Création d’un Ministère pour l’économie sociale et solidaire en France

Le nouveau président français, François Hollande, a nommé dans son gouvernement un Ministre délégué à l’Économie Sociale et Solidaire, Benoît Hamon. Le gouvernement Jospin avait, en 2000, nommé un Secrétaire d’État chargé de l’Économie Solidaire. Cela dit, la nomination d’un Ministre délégué est une grande première. C’était une vieille revendication des milliers de bénévoles et salariés de ce secteur. Le signal est d’autant plus fort que le ministère en question est rattaché au puissant ministère de l’économie et des finances.

L’Économie Sociale et Solidaire est traditionnellement ancrée en France de par les coopératives, les mutuelles, les associations et les fondations. Selon l’étude menée par le Comité Économique et Social Européen (CESE) « L’économie sociale dans l’Union Européenne, 2007 », le secteur de l’économie sociale génère, en France, deux millions d’emplois direct dont 440 000 dans le secteur coopératif. Selon Benoît Hamon, l’économie sociale et solidaire est un secteur « extrêmement dynamique » et est à l’origine de 10 % de la richesse créée en France.
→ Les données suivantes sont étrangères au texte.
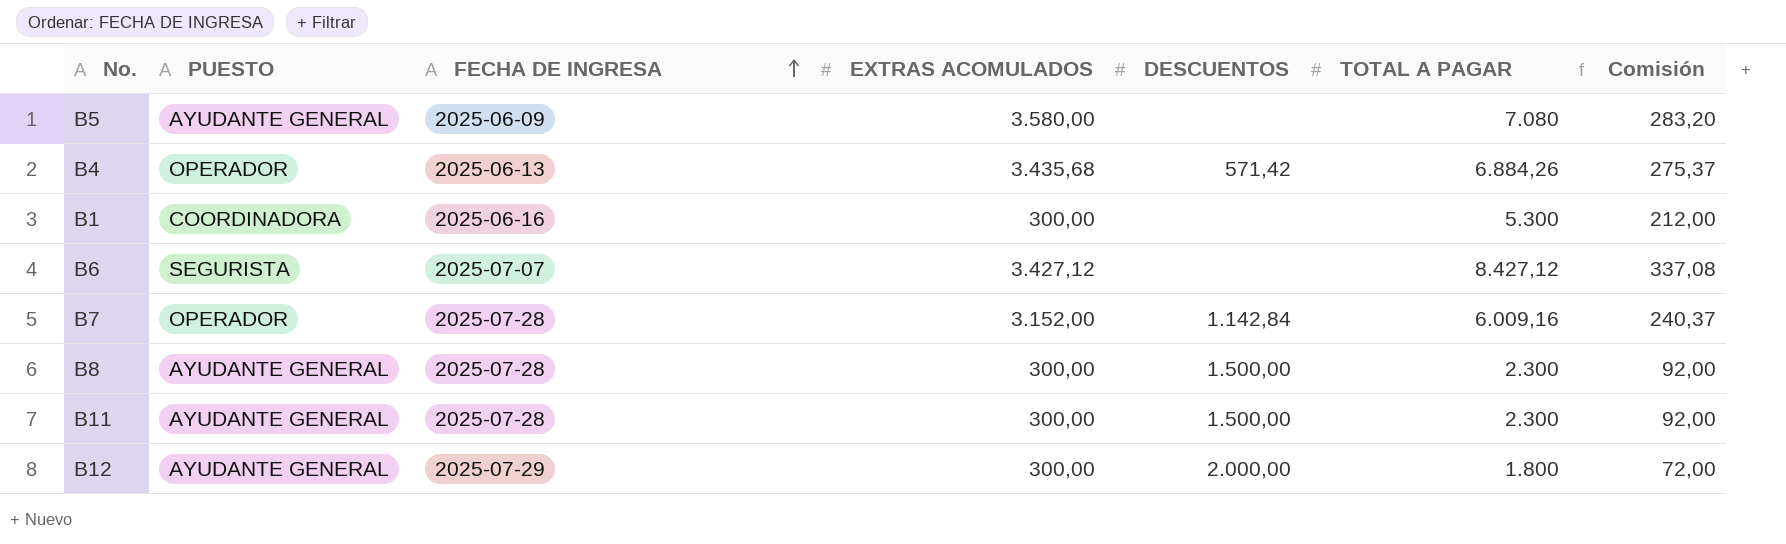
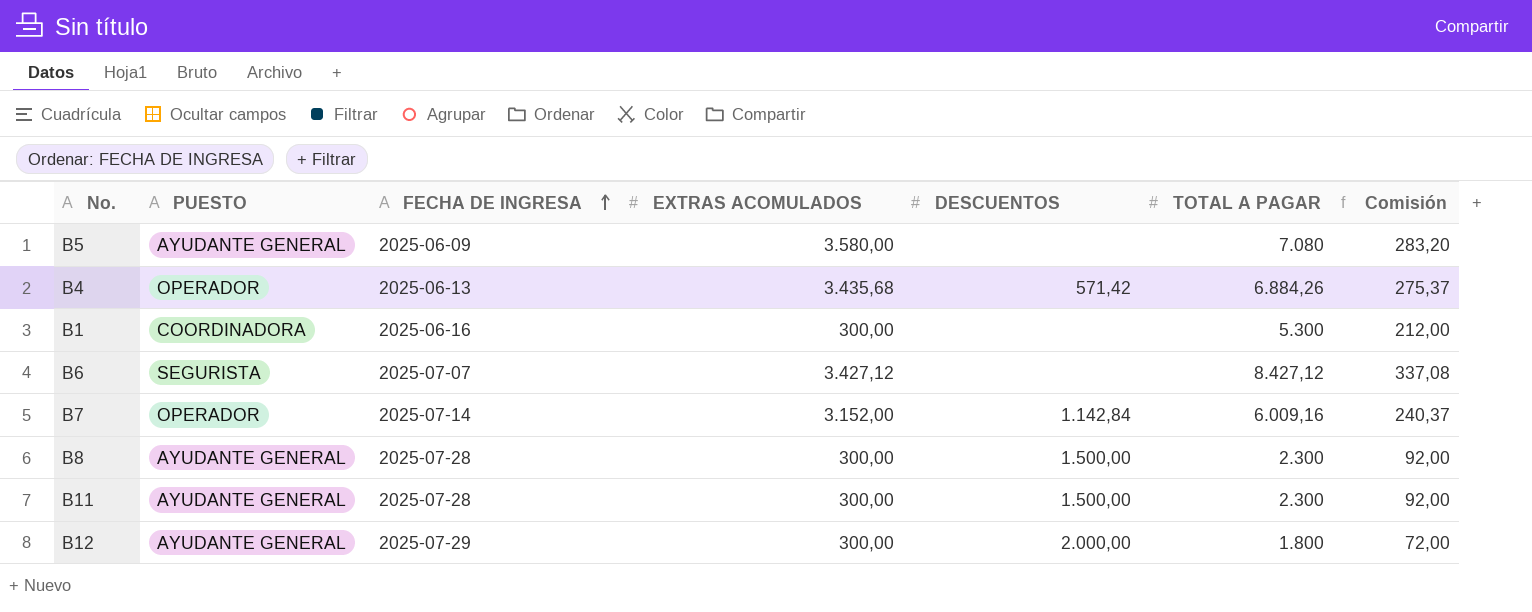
B7 | FECHA DE INGRESA: 2025-07-28 -> 2025-07-14

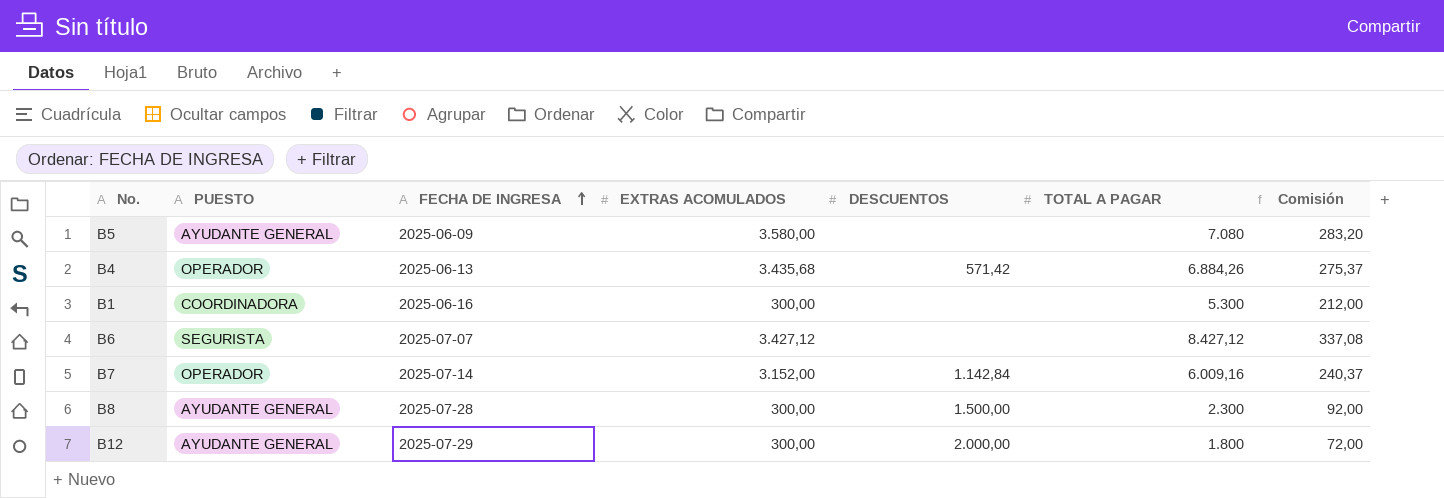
row B11: AYUDANTE GENERAL | 2025-07-28 | 300,00 | 1.500,00 | 2.300 | 92,00 -> none

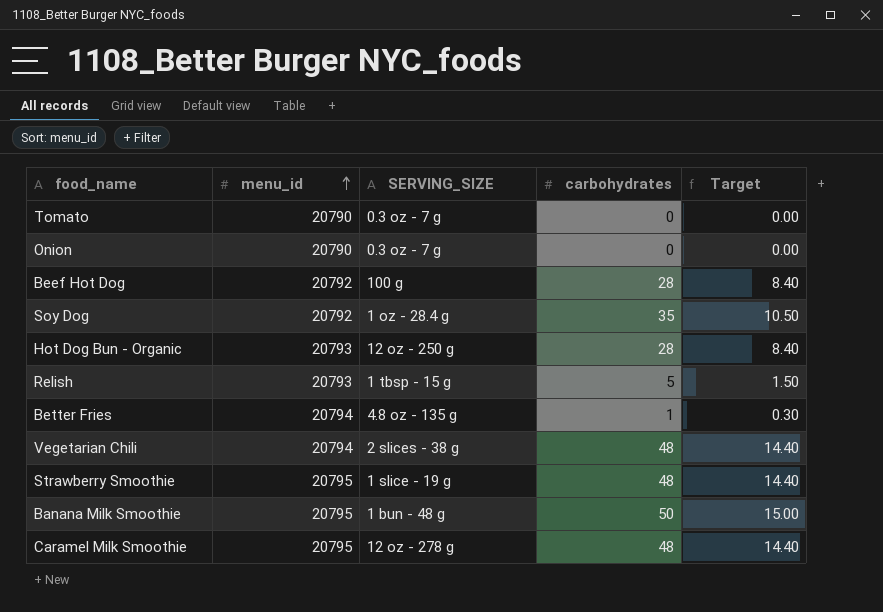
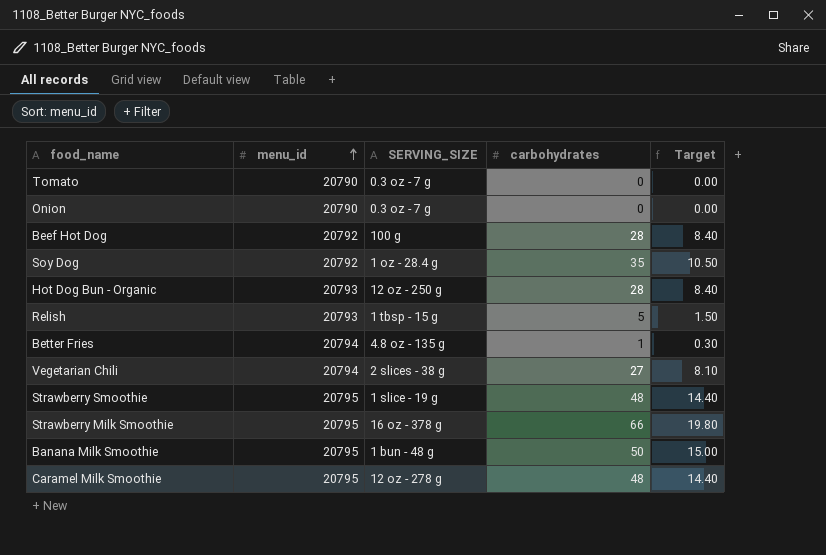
Vegetarian Chili | carbohydrates: 48 -> 27
Vegetarian Chili | Target: 14.40 -> 8.10
row Strawberry Milk Smoothie: none -> 20795 | 16 oz - 378 g | 66 | 19.80

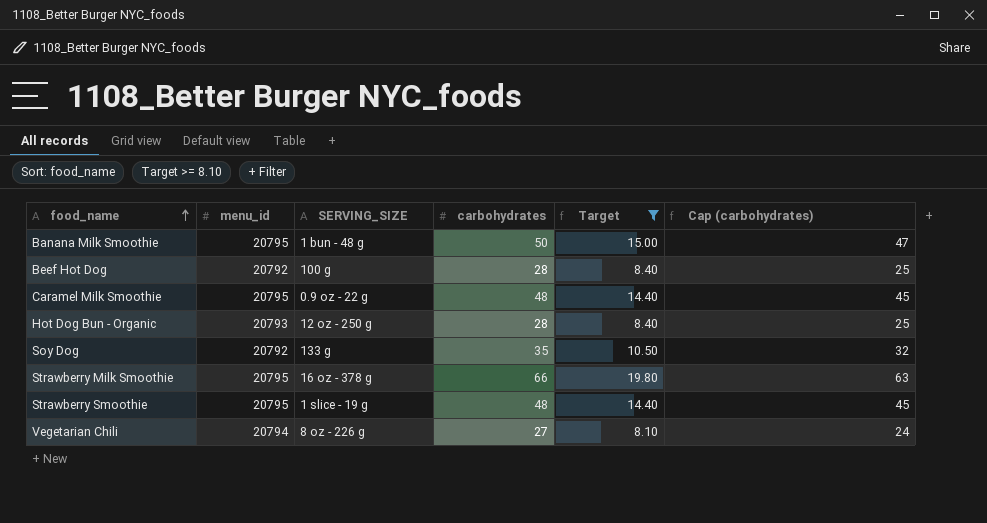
filter: none -> Target >= 8.10
row order: menu_id ascending -> food_name ascending
column Cap (carbohydrates) | formula: none -> [carbohydrates] - 3
Caramel Milk Smoothie | SERVING_SIZE: 12 oz - 278 g -> 0.9 oz - 22 g
Soy Dog | SERVING_SIZE: 1 oz - 28.4 g -> 133 g
Vegetarian Chili | SERVING_SIZE: 2 slices - 38 g -> 8 oz - 226 g

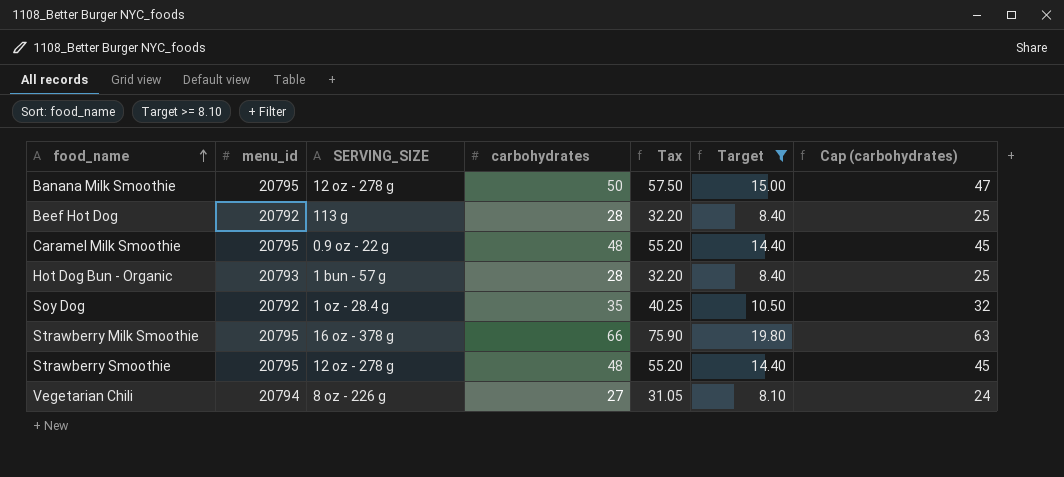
column Tax | formula: none -> [carbohydrates] * 1.15
Banana Milk Smoothie | SERVING_SIZE: 1 bun - 48 g -> 12 oz - 278 g
Beef Hot Dog | SERVING_SIZE: 100 g -> 113 g
Hot Dog Bun - Organic | SERVING_SIZE: 12 oz - 250 g -> 1 bun - 57 g
Soy Dog | SERVING_SIZE: 133 g -> 1 oz - 28.4 g
Strawberry Smoothie | SERVING_SIZE: 1 slice - 19 g -> 12 oz - 278 g

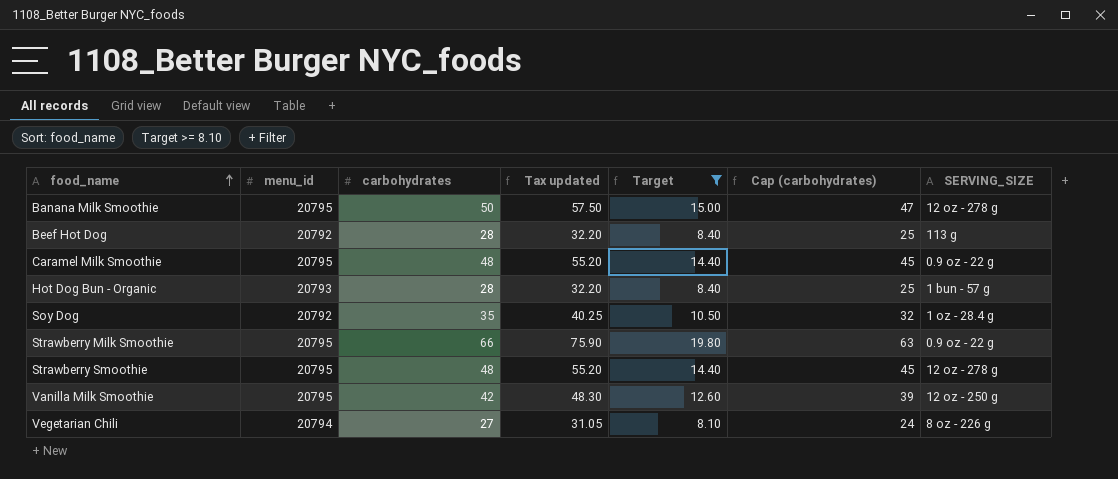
column name: Tax -> Tax updated
column SERVING_SIZE | position: 3 -> 7
Strawberry Milk Smoothie | SERVING_SIZE: 16 oz - 378 g -> 0.9 oz - 22 g
row Vanilla Milk Smoothie: none -> 20795 | 42 | 48.30 | 12.60 | 39 | 12 oz - 250 g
Son rôle, a-t-il expliqué, sera d’organiser « une stratégie à partir de ce ministère et lui donner les moyens en terme de politique publique ». Il a indiqué que l’économie sociale et solidaire recouvrait « deux notions qu’on a tendance à opposer », mais a estimé qu’on pouvait « être parfaitement capable d’être un secteur concurrentiel et en même temps utile socialement ».

Plusieurs programmes sont déjà prévus: le programme emplois d’avenir sera mis en place et consiste à faciliter l’embauche d’au moins 150 000 jeunes. Il y a une volonté de « déprécarisation » du secteur associatif dans lequel on retrouve beaucoup de contrats temporaires. Une banque publique d’investissement sera créée « assez rapidement » ; il servira « d’instrument de soutien aux politiques industrielles le plus tôt possible pour soutenir les PME innovantes pour opérer la transition énergétique et soutenir le secteur des énergies renouvelables, mais aussi pour contribuer au financement de l’innovation sociale ».